▶ What the task requires
From the data below, please reproduce exactly everything from the line that contains "position:absolute; left:215px; top:0;" down to the line that contains "flex:1; border-top:1px solid", with both ends included.

▶ Supplied material
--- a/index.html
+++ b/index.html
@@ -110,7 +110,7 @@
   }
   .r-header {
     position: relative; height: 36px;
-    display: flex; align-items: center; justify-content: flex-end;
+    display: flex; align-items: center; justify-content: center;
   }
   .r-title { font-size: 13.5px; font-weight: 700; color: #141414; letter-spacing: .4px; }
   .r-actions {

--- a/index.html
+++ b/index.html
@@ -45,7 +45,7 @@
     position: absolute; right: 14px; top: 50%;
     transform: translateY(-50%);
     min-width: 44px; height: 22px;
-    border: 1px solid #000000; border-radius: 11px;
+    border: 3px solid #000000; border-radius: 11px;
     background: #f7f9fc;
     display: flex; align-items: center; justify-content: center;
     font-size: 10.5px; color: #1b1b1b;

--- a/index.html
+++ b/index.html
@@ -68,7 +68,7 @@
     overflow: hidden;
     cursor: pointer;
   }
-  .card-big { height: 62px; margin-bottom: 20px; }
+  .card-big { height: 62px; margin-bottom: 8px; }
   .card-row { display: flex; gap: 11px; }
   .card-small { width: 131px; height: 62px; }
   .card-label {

* * *

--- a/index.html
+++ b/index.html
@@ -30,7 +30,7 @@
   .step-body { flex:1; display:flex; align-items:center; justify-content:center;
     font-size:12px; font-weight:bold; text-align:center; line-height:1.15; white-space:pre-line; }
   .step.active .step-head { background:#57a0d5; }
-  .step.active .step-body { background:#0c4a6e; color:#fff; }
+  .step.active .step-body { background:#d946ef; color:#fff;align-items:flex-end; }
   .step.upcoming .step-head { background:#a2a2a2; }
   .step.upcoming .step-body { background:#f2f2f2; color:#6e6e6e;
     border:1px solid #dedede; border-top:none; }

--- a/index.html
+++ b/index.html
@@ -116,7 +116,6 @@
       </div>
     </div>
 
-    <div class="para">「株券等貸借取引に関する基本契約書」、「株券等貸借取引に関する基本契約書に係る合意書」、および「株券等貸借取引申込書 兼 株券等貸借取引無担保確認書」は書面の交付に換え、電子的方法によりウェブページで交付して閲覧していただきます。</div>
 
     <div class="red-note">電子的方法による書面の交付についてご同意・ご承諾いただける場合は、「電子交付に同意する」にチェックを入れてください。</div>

==

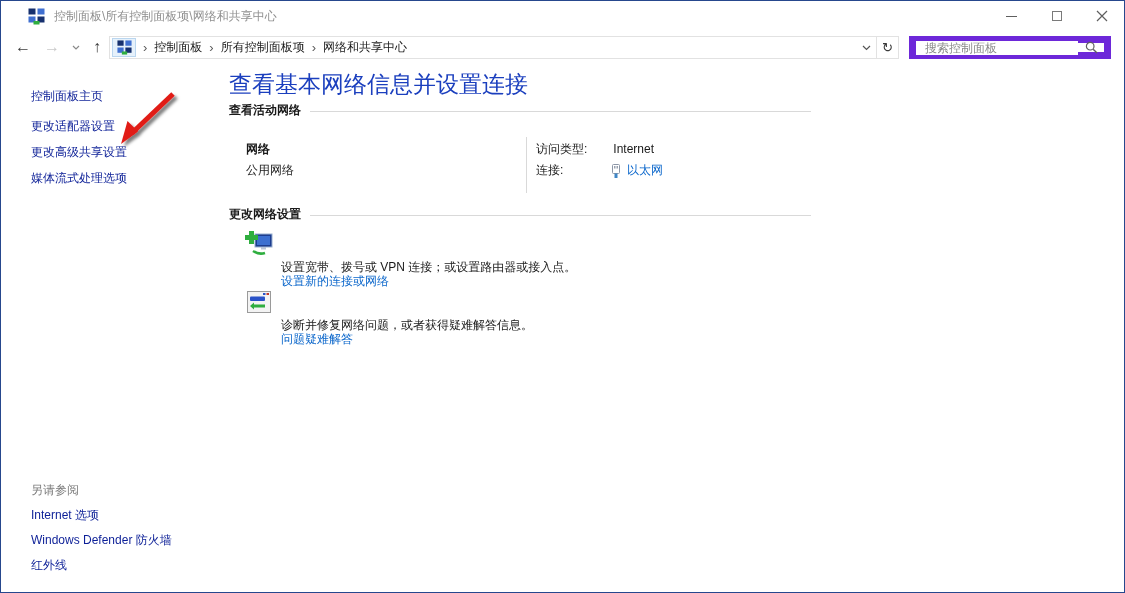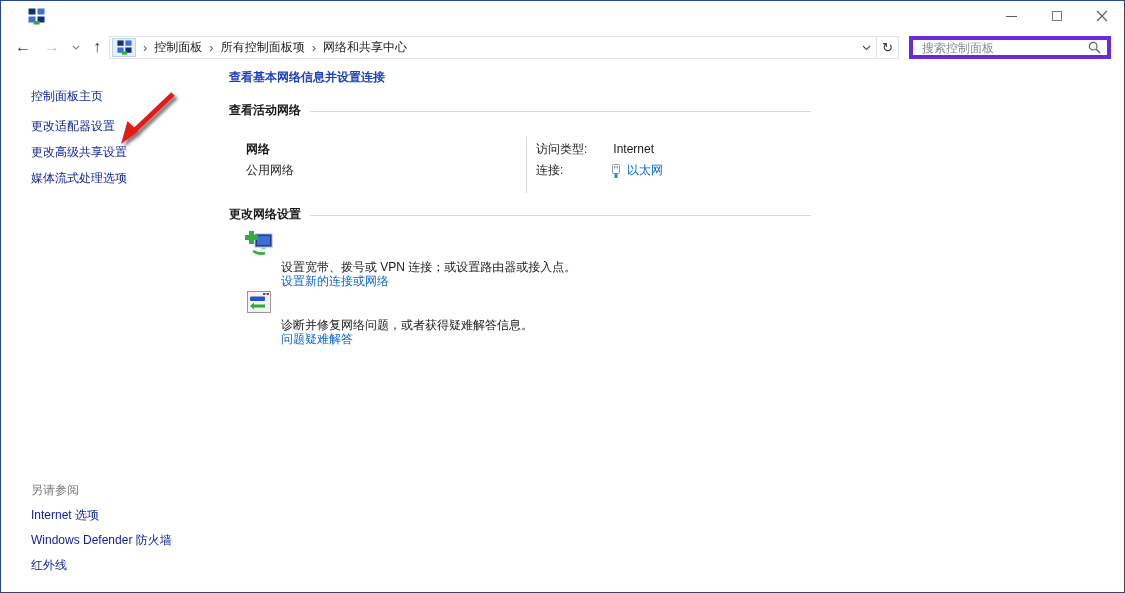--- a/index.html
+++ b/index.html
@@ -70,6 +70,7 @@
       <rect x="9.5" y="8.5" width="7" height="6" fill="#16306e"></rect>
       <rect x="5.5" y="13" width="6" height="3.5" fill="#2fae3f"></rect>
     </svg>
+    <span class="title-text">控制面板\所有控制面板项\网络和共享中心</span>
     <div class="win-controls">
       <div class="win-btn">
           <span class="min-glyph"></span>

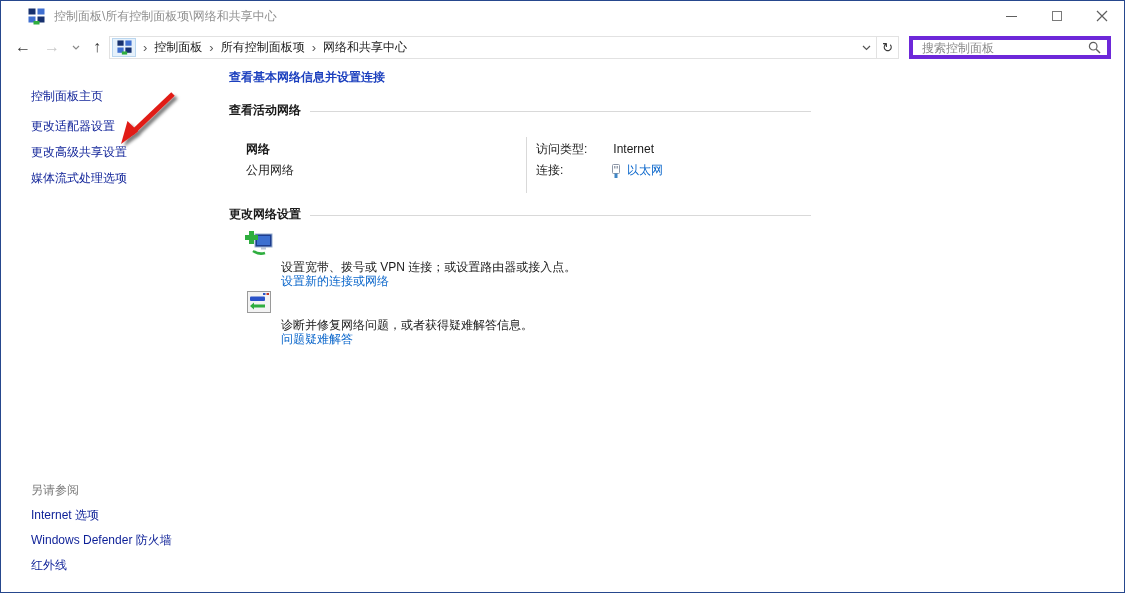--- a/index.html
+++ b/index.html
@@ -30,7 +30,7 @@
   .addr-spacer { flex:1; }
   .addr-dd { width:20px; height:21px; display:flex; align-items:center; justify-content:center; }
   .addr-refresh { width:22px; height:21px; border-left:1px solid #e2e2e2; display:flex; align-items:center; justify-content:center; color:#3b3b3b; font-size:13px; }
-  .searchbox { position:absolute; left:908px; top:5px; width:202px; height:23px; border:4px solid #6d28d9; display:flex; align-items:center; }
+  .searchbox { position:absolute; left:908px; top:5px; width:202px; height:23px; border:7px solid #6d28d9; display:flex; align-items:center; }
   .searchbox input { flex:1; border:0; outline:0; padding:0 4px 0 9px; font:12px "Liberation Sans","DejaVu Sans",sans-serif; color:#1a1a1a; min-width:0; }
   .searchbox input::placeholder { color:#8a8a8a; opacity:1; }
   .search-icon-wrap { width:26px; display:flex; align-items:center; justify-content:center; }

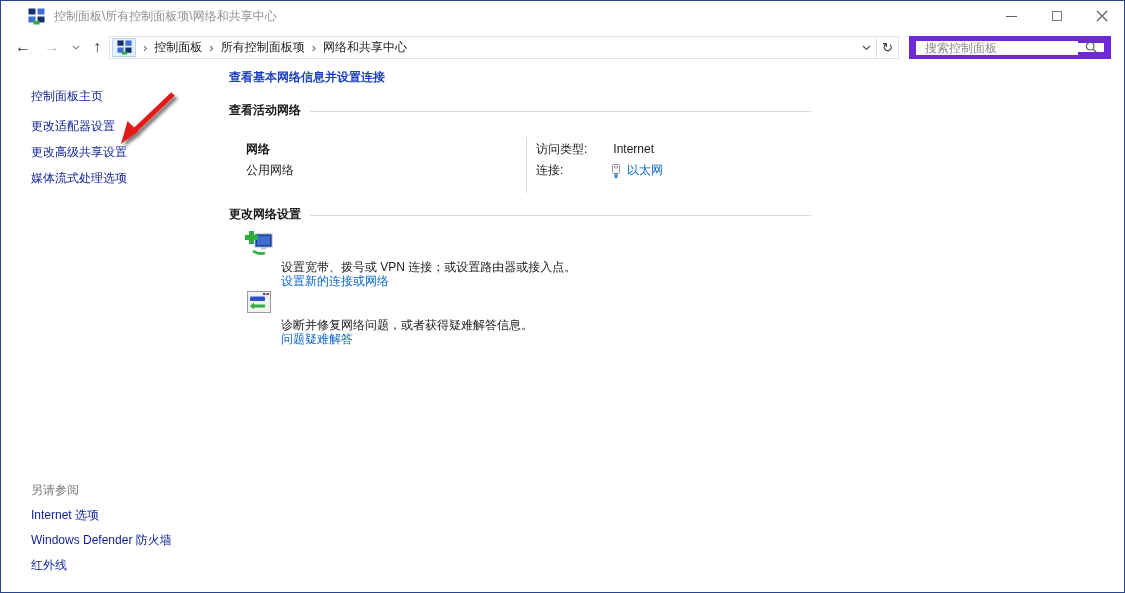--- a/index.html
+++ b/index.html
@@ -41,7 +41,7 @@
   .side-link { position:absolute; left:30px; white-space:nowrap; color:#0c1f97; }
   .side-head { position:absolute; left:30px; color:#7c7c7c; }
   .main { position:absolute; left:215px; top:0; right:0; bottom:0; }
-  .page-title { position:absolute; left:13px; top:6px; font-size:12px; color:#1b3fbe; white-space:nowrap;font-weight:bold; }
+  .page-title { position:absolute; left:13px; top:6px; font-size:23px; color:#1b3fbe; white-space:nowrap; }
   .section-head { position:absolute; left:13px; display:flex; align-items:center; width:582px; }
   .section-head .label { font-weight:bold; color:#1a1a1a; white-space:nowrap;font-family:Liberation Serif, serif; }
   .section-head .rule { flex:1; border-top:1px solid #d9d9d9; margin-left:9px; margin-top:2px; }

▶ Answer section
   .main { position:absolute; left:215px; top:0; right:0; bottom:0; }
-  .page-title { position:absolute; left:13px; top:6px; font-size:12px; color:#1b3fbe; white-space:nowrap;font-weight:bold; }
+  .page-title { position:absolute; left:13px; top:6px; font-size:23px; color:#1b3fbe; white-space:nowrap; }
   .section-head { position:absolute; left:13px; display:flex; align-items:center; width:582px; }
   .section-head .label { font-weight:bold; color:#1a1a1a; white-space:nowrap;font-family:Liberation Serif, serif; }
   .section-head .rule { flex:1; border-top:1px solid #d9d9d9; margin-left:9px; margin-top:2px; }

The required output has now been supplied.